- What to work on -
Find "quote number: QT8666 -> QT1666" and "discount: none -> 5% = 104.37" in the records below. Copy the lines holding them and every line between, exactly, and no others.

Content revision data
────────────────────
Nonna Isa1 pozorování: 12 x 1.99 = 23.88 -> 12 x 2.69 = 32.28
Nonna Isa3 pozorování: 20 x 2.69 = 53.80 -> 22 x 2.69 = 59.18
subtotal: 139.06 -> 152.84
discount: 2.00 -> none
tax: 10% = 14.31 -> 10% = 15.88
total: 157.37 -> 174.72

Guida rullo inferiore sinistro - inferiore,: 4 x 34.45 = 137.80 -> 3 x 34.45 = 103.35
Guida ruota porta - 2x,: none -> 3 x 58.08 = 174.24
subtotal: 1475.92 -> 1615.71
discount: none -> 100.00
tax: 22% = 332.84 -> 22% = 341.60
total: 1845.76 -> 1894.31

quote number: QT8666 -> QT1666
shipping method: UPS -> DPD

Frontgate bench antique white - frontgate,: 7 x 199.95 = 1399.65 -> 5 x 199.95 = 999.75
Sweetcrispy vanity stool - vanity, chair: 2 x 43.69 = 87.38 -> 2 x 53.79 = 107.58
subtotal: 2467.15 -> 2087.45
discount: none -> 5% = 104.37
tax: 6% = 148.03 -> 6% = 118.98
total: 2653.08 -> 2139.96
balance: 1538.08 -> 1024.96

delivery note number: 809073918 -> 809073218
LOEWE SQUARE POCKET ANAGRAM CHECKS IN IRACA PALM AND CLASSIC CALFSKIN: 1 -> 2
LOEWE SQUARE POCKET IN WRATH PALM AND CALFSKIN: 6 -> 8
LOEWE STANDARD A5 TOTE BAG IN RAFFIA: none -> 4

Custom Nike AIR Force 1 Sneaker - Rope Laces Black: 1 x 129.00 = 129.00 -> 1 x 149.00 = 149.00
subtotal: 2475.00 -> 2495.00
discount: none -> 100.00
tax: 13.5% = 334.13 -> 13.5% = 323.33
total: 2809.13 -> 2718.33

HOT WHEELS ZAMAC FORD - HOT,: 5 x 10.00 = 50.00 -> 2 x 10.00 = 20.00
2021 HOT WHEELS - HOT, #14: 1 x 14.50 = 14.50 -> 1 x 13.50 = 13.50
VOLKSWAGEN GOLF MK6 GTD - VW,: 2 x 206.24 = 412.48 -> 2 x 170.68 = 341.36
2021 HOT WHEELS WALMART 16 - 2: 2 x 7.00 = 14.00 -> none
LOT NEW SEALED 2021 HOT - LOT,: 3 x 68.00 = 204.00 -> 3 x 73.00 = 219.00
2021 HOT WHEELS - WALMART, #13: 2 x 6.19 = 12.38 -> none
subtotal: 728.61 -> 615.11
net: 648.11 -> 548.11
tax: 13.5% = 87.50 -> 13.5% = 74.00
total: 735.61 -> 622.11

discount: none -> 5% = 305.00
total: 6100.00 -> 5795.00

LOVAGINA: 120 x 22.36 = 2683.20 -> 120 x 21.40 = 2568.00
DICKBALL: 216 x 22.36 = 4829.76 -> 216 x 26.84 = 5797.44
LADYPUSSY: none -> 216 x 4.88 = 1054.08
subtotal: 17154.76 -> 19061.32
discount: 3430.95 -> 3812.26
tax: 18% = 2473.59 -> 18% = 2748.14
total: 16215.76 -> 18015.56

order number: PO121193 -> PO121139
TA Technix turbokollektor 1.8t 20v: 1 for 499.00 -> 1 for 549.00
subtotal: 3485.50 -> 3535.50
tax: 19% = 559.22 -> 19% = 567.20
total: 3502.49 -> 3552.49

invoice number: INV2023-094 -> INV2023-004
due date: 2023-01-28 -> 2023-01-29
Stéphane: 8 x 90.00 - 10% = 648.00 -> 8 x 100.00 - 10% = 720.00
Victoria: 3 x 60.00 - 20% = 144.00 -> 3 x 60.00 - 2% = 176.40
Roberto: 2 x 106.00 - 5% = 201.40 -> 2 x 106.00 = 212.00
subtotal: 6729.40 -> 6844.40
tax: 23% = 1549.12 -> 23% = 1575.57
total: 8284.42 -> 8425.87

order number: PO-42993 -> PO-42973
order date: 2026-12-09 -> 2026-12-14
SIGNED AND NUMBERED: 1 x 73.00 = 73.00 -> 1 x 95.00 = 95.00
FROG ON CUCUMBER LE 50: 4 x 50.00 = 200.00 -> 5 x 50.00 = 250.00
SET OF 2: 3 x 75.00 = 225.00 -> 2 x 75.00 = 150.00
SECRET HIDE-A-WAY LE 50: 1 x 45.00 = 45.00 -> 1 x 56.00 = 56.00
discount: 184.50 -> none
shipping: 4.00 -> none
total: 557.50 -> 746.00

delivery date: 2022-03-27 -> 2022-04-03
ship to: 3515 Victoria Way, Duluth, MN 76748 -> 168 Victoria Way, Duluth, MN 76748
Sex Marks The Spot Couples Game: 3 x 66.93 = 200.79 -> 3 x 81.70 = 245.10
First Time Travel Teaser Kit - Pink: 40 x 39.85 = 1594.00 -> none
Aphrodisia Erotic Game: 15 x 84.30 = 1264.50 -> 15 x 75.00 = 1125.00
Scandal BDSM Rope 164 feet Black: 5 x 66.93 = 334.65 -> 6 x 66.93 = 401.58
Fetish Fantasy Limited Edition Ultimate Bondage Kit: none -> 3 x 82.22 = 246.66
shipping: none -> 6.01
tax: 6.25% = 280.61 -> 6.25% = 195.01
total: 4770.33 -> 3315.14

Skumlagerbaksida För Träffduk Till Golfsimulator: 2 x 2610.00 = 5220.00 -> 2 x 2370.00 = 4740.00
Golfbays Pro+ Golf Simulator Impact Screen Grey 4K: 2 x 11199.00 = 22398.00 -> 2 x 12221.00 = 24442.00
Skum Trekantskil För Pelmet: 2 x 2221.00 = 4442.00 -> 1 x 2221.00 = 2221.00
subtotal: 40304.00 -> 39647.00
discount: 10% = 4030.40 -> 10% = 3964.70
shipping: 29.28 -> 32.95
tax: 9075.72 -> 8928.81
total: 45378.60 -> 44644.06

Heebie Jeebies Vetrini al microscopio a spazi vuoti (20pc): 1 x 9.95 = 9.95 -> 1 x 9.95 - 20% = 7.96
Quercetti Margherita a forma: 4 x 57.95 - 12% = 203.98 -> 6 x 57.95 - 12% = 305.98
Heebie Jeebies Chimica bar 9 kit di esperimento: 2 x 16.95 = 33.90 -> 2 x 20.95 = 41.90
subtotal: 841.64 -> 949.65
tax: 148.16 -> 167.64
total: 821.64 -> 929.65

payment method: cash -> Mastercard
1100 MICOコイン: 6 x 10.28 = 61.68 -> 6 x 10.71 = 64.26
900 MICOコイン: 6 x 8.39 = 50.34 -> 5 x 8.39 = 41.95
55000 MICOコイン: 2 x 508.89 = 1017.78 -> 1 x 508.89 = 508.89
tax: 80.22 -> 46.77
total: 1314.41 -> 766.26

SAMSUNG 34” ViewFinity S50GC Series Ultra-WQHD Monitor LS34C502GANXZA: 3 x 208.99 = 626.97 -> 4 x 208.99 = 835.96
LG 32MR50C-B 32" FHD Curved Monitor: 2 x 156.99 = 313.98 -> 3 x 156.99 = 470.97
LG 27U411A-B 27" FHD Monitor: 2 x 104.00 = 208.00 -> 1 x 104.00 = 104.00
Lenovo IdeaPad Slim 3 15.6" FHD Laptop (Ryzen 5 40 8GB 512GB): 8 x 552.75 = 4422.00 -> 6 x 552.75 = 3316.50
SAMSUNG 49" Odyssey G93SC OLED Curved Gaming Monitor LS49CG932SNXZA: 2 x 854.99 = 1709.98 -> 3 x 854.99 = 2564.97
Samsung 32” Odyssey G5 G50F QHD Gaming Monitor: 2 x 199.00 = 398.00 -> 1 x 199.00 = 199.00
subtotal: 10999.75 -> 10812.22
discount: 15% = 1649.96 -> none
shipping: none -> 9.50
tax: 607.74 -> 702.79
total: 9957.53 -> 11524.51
────────────────────
- Solved problem -
quote number: QT8666 -> QT1666
shipping method: UPS -> DPD

Frontgate bench antique white - frontgate,: 7 x 199.95 = 1399.65 -> 5 x 199.95 = 999.75
Sweetcrispy vanity stool - vanity, chair: 2 x 43.69 = 87.38 -> 2 x 53.79 = 107.58
subtotal: 2467.15 -> 2087.45
discount: none -> 5% = 104.37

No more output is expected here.